The following is taken from https://wakaba.c3.cx/shii/
https://wakaba.c3.cx/shii/ wrote:Registration keeps out good posters. Imagine someone with an involving job related to your forum comes across it. This person is an expert in her field, and therefore would be a great source of knowledge for your forum; but if a registration, complete with e-mail and password, is necessary before posting, she might just give up on posting and do something more important. People with lives will tend to ignore forums with a registration process.
Registration lets in bad posters. On the other hand, people with no lives will thrive on your forum. Children and Internet addicts tend to have free time to go register an account and check their e-mail for the confirmation message. They will generally make your forum a waste of bandwidth.
Registration attracts trolls. If someone is interested in destroying a forum, a registration process only adds to the excitement of a challenge. One might argue that a lack of registration will just let "anyone" post, but in reality anyone can post on old-type forum software; registration is merely a useless hassle. Quoting a 4channeler:Trolls are not out to protect their own reputation. They seek to destroy other peoples' "reputation" ... Fora with only registered accounts are like a garden full of flowers of vanity a troll would just love to pick.
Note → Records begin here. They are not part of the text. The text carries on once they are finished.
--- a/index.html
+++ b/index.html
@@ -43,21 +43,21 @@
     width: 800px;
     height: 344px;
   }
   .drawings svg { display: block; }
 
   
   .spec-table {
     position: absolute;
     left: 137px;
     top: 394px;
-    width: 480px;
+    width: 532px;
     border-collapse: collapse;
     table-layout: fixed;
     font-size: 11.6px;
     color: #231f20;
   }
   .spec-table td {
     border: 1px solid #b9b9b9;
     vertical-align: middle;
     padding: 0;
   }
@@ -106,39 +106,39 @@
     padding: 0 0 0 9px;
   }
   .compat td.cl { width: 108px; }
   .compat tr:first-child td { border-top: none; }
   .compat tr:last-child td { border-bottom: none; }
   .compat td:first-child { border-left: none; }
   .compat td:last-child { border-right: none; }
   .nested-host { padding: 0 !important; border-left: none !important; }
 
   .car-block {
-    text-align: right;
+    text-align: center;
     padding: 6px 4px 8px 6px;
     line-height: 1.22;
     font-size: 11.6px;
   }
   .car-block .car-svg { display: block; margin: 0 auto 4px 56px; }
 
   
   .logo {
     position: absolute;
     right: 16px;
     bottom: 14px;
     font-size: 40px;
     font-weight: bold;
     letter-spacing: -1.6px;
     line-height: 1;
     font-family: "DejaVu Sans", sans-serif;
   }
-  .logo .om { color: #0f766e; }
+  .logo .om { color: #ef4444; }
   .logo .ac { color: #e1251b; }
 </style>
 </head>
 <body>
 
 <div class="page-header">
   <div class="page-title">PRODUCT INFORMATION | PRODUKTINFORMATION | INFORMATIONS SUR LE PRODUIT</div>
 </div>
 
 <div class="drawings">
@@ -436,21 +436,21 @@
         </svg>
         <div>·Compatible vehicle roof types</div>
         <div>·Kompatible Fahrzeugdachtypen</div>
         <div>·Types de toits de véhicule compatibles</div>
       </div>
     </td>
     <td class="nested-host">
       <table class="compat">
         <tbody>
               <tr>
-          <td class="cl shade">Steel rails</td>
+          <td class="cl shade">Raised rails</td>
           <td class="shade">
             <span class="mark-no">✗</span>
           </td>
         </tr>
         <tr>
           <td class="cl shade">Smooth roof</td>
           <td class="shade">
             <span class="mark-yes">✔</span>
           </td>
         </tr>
Anonymity counters vanity. On a forum where registration is required, or even where people give themselves names, a clique is developed of the elite users, and posts deal as much with who you are as what you are posting. On an anonymous forum, if you can't tell who posts what, logic will overrule vanity. As Hiroyuki, the administrator of 2ch, writes:
If there is a user ID attached to a user, a discussion tends to become a criticizing game. On the other hand, under the anonymous system, even though your opinion/information is criticized, you don't know with whom to be upset. Also with a user ID, those who participate in the site for a long time tend to have authority, and it becomes difficult for a user to disagree with them. Under a perfectly anonymous system, you can say, "it's boring," if it is actually boring. All information is treated equally; only an accurate argument will work.
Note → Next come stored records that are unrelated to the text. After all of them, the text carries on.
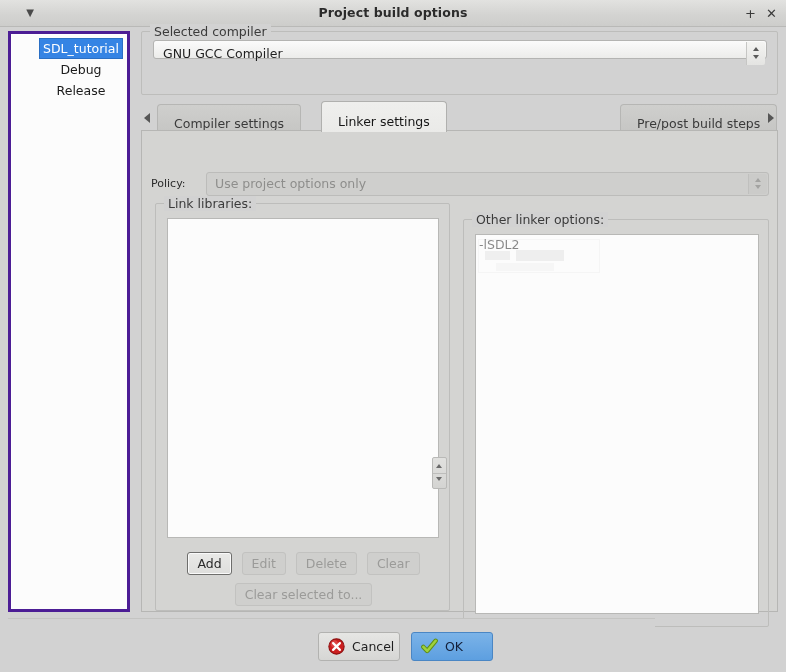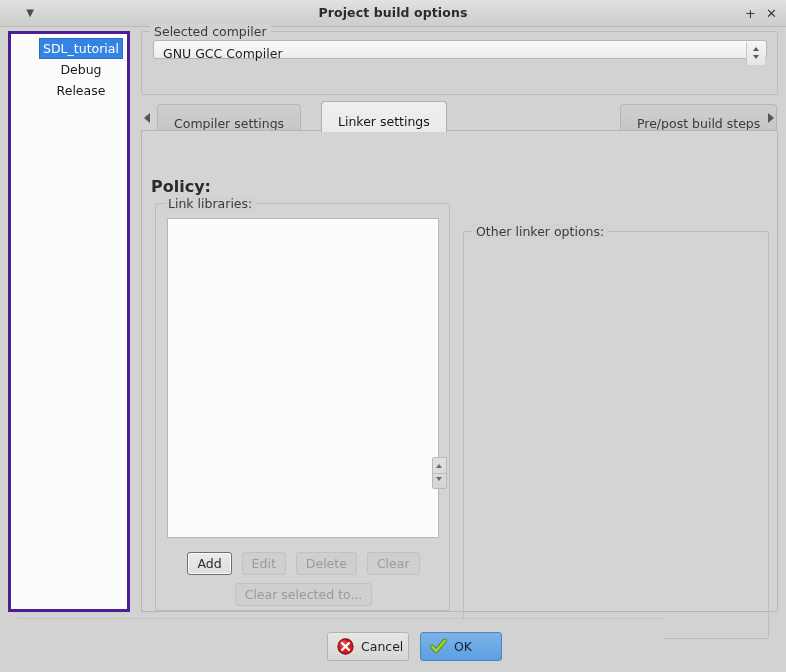--- a/index.html
+++ b/index.html
@@ -215,22 +215,22 @@
     width: 637px; height: 482px;
     background: #d4d4d2;
     border: 1px solid #b6b6b4;
     box-sizing: border-box;
   }
 
   
   #policy-label {
     position: absolute;
     left: 9px; top: 46px;
-    font-size: 16px;
-    font-weight: bold;
+    font-size: 11px;
+    font-weight: normal;
     color: #2b2b2b;
   }
   #policy-combo {
     position: absolute;
     left: 64px; top: 41px;
     width: 563px; height: 24px;
     background: #cfcfcd;
     border: 1px solid #bcbcba;
     border-radius: 3px;
     box-sizing: border-box;
@@ -291,21 +291,21 @@
     border-color: #c2c2c0;
   }
   .btn.focused {
     border: 1px solid #6e6e6c;
     background: linear-gradient(to bottom, #eaeae8 0%, #dededc 100%);
     box-shadow: inset 0 0 0 1px #fafafa;
   }
 
   
   #gb-otheropts {
-    left: 321px; top: 100px; width: 306px; height: 408px;
+    left: 321px; top: 88px; width: 306px; height: 408px;
   }
   #otheropts-text {
     position: absolute;
     left: 11px; top: 14px;
     width: 284px; height: 380px;
     background: #fcfcfc;
     border: 1px solid #b8b8b6;
     box-sizing: border-box;
     padding: 2px 3px;
     overflow: hidden;
@@ -367,21 +367,21 @@
   #move-spin .arr.down { top: 19px; border-top: 4px solid #6a6a6a; }
   #move-spin .sep {
     position: absolute;
     left: 0; top: 15px; width: 13px; height: 1px;
     background: #bdbdbb;
   }
 
   
   #actionbar {
     position: absolute;
-    left: 17px; top: 618px;
+    left: 8px; top: 618px;
     width: 647px; height: 54px;
     background: #d2d2d2;
     border-top: 1px solid #c4c4c2;
     box-sizing: border-box;
   }
   .dlg-btn {
     position: absolute;
     top: 13px;
     height: 29px;
     border-radius: 3px;
@@ -450,20 +450,27 @@
       <div class="tab active" style="left:180px;">Linker settings</div>
       <div class="tab" style="left:479px;">Pre/post build steps</div>
       <div class="tab-arrow" id="tab-arrow-right">
         <span class="tri"></span>
       </div>
     </div>
 
     <div id="tabpanel">
 
       <div id="policy-label">Policy:</div>
+      <div id="policy-combo">
+        <div id="policy-combo-text">Use project options only</div>
+        <div class="spin">
+          <span class="arr up"></span>
+          <span class="arr down"></span>
+        </div>
+      </div>
 
       <div class="groupbox" id="gb-linklibs">
         <div class="gb-title">Link libraries:</div>
         <div id="linklibs-list"></div>
 
         <div class="btnrow" id="linklibs-btnrow1">
           <span class="btn focused">Add</span>
           <span class="btn disabled">Edit</span>
           <span class="btn disabled">Delete</span>
           <span class="btn disabled">Clear</span>
@@ -474,20 +481,29 @@
       </div>
 
       <div id="move-spin">
         <span class="arr up"></span>
         <span class="sep"></span>
         <span class="arr down"></span>
       </div>
 
       <div class="groupbox" id="gb-otheropts">
         <div class="gb-title">Other linker options:</div>
+        <div id="otheropts-text">
+          <div id="otheropts-line">-lSDL2</div>
+          <div id="otheropts-ghost">
+            <span class="g-panel"></span>
+            <span class="g-chip"></span>
+            <span class="g-bar"></span>
+            <span class="g-base"></span>
+          </div>
+        </div>
       </div>
 
     </div>
   </div>
 
   <div id="actionbar">
 
     <div class="dlg-btn" id="btn-cancel">
       <svg class="dlg-icon" viewBox="0 0 16 16">
         <circle cx="8" cy="8" r="7.2" fill="#cc1f1f" stroke="#8d1111" stroke-width="1"></circle>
He raises valid points. I believe the first argument is especially compelling.
Registration keeps out good posters. Imagine someone with an involving job related to your forum comes across it. This person is an expert in her field, and therefore would be a great source of knowledge for your forum; but if a registration, complete with e-mail and password, is necessary before posting, she might just give up on posting and do something more important. People with lives will tend to ignore forums with a registration process.
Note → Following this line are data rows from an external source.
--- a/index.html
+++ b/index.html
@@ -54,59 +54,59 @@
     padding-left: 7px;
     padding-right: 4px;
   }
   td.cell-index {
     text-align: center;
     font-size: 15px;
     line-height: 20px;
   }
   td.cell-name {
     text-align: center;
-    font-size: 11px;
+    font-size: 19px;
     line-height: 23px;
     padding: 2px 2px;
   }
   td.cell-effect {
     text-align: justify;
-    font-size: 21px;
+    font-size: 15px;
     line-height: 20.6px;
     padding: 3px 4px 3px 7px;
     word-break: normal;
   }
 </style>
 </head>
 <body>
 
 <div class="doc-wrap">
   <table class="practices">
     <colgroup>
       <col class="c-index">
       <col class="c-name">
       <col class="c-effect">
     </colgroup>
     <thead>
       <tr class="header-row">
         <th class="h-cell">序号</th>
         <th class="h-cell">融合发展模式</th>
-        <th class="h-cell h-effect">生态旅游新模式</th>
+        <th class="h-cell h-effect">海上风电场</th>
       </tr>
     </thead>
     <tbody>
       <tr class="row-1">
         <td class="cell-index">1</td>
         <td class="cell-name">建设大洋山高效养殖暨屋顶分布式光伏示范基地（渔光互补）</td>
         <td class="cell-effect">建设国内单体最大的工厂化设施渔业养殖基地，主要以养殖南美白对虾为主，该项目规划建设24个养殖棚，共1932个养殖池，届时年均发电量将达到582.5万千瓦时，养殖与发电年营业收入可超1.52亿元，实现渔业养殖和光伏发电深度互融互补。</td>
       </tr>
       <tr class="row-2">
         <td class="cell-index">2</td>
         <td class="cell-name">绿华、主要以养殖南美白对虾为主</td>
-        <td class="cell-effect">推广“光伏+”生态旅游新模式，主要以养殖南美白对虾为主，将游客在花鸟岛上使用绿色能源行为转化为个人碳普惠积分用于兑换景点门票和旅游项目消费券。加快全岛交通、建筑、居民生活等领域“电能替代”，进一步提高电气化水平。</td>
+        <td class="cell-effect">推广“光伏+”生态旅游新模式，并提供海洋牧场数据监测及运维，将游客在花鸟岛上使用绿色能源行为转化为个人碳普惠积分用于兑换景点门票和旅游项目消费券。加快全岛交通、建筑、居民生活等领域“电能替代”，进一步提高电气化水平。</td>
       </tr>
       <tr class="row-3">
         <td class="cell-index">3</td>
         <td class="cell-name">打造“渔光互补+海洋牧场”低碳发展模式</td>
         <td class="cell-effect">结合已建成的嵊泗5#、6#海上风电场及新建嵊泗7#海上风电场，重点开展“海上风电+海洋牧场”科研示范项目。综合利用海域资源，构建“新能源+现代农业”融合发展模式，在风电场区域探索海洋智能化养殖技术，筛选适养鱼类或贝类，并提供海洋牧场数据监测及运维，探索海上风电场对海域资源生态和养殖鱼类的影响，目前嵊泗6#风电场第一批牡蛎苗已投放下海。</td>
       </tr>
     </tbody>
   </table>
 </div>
I can relate to this personally. I browse through many other woodworking forums, but I haven't participated in any of them because I don't want to go through the hassle of registering just to make a one-time reply that I think could add value to a discussion. How often have you come across something online, felt you had something worthwhile to contribute, but didn't bother because it required sharing your email and jumping through unnecessary hoops?
Read the full argument here: https://wakaba.c3.cx/shii/
Opinions?
Added later 04 min:
Just so you know, as you may have seen, we don’t require registration to post topics or replies. I believe we encounter fewer issues compared to sites that try to restrict everything as tightly as possible.